**Before and after images:**

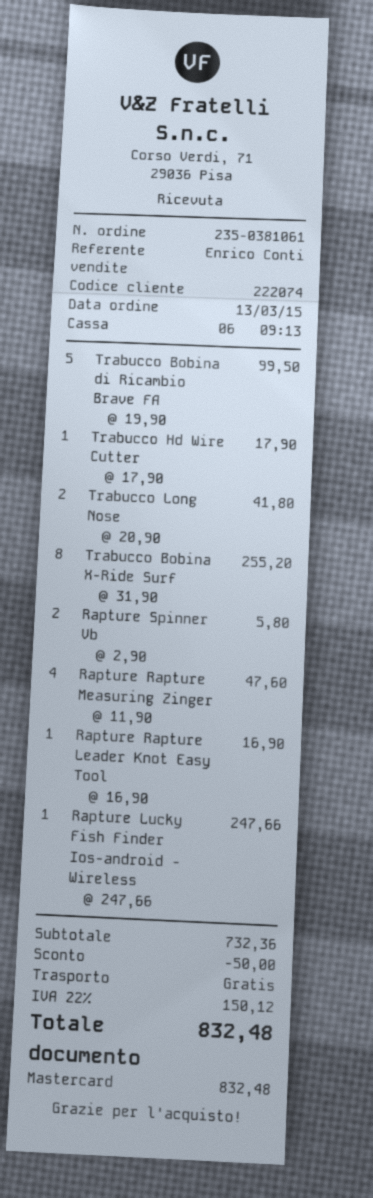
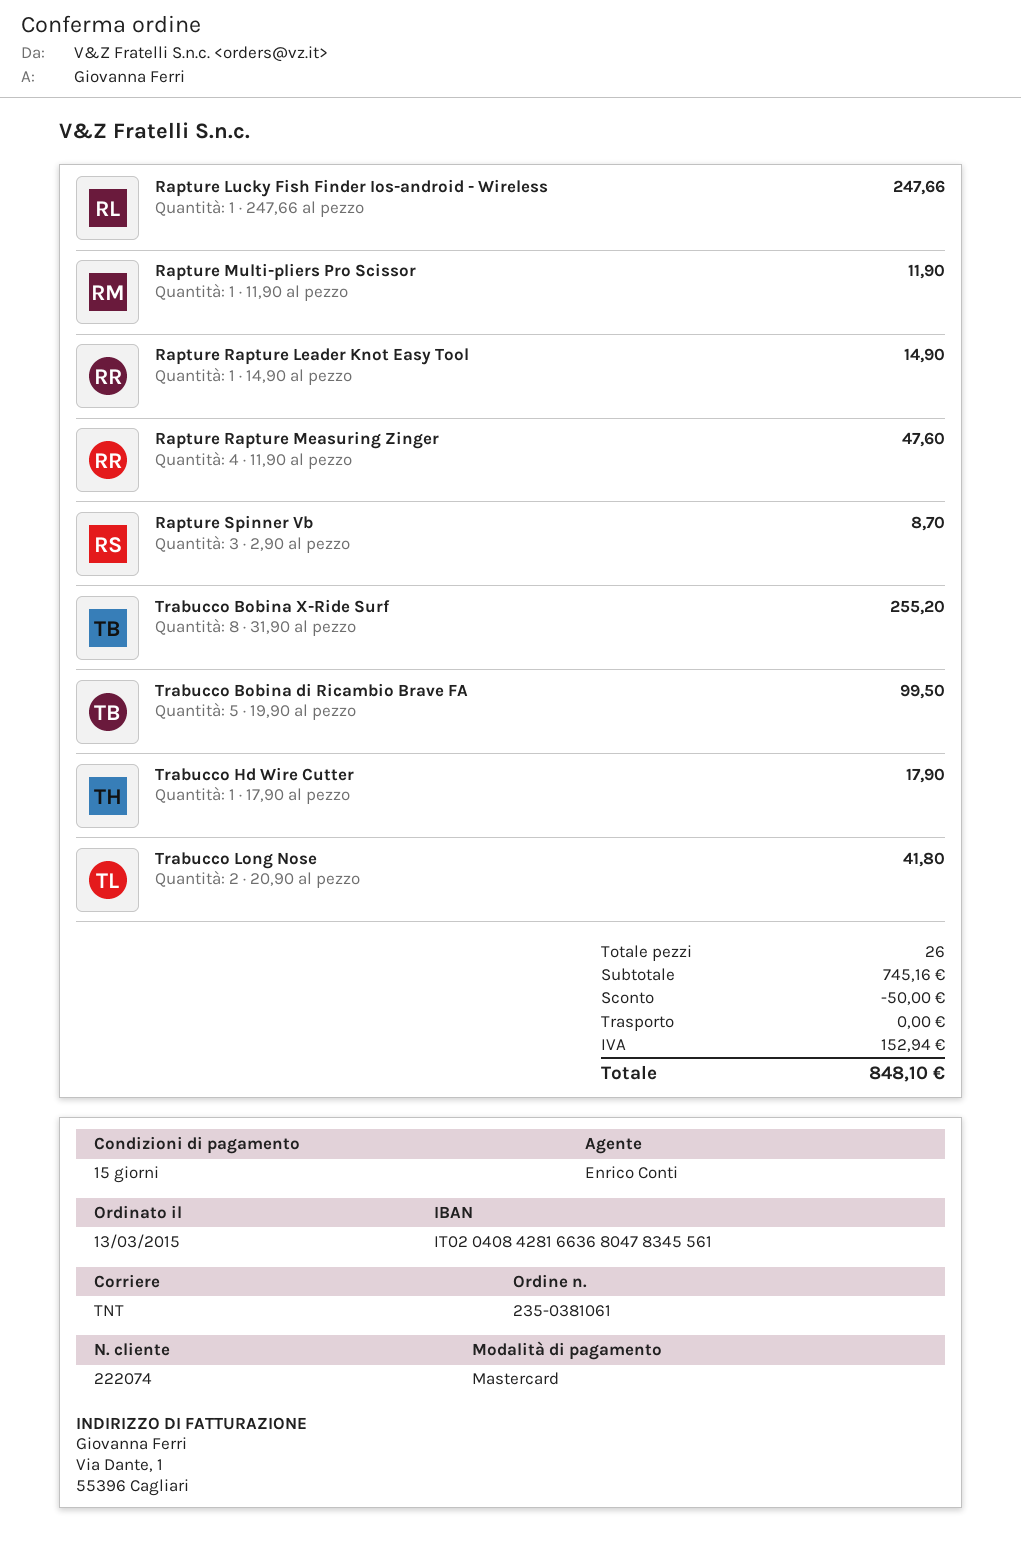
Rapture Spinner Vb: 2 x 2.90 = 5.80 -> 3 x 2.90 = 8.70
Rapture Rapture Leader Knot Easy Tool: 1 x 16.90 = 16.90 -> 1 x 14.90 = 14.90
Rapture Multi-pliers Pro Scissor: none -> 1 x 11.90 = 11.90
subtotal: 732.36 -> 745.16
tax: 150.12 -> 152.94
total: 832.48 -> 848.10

**Activity:**
Pull out all lines from the entries above that include the word "Rapture".

**Answer to this problem:**
Rapture Spinner Vb: 2 x 2.90 = 5.80 -> 3 x 2.90 = 8.70
Rapture Rapture Leader Knot Easy Tool: 1 x 16.90 = 16.90 -> 1 x 14.90 = 14.90
Rapture Multi-pliers Pro Scissor: none -> 1 x 11.90 = 11.90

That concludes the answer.